Counting only lines below that contain the string "Mango", give the total as a single number.

» Data to use
- Opening Delimiter -
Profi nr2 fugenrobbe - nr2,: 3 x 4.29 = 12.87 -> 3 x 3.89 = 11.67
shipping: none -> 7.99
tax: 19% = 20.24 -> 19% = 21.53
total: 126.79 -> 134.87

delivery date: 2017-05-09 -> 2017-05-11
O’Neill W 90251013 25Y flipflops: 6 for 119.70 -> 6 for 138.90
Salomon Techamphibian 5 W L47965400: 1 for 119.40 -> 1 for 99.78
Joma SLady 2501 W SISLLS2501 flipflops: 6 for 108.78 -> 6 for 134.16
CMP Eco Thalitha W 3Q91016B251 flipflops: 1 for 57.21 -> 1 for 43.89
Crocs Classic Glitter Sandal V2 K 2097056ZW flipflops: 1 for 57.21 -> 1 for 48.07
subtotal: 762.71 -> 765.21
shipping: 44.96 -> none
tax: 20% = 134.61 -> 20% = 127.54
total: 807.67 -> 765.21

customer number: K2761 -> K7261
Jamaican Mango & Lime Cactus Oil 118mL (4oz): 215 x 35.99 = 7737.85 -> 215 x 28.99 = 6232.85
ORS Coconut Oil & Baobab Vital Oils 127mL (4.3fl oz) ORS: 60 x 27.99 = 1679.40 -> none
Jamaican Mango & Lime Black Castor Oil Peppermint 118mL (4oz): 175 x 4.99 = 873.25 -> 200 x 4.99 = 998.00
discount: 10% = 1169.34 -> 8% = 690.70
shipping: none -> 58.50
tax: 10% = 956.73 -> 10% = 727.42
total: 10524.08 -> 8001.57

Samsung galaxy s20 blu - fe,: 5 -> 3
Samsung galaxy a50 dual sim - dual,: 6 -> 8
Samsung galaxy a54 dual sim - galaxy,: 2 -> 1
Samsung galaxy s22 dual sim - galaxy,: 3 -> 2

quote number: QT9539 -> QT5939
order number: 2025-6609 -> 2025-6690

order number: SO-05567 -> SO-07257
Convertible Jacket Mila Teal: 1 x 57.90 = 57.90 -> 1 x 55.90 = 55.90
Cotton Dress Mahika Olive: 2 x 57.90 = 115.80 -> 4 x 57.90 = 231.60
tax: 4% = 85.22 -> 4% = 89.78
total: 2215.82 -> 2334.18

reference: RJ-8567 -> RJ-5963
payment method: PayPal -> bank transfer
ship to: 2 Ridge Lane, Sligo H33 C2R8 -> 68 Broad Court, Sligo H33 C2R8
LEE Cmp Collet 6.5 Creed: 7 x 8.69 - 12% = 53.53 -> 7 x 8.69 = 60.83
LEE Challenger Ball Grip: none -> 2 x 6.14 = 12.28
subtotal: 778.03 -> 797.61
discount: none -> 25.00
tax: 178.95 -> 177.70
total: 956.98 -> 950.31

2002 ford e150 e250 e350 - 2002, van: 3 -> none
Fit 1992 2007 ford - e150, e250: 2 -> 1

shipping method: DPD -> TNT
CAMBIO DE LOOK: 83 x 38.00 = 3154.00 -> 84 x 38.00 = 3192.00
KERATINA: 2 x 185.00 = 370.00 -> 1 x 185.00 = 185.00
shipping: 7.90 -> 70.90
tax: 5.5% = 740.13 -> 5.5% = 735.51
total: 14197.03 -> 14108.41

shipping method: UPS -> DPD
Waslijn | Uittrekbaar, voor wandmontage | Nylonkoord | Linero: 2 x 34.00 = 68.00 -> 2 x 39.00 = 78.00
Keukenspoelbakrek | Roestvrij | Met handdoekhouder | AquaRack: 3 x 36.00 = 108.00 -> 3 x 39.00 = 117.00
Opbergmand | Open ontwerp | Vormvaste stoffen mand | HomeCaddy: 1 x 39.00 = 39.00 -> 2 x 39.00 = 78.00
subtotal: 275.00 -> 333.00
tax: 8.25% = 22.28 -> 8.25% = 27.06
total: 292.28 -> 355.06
- Closing Delimiter -
» Answer for this exercise
2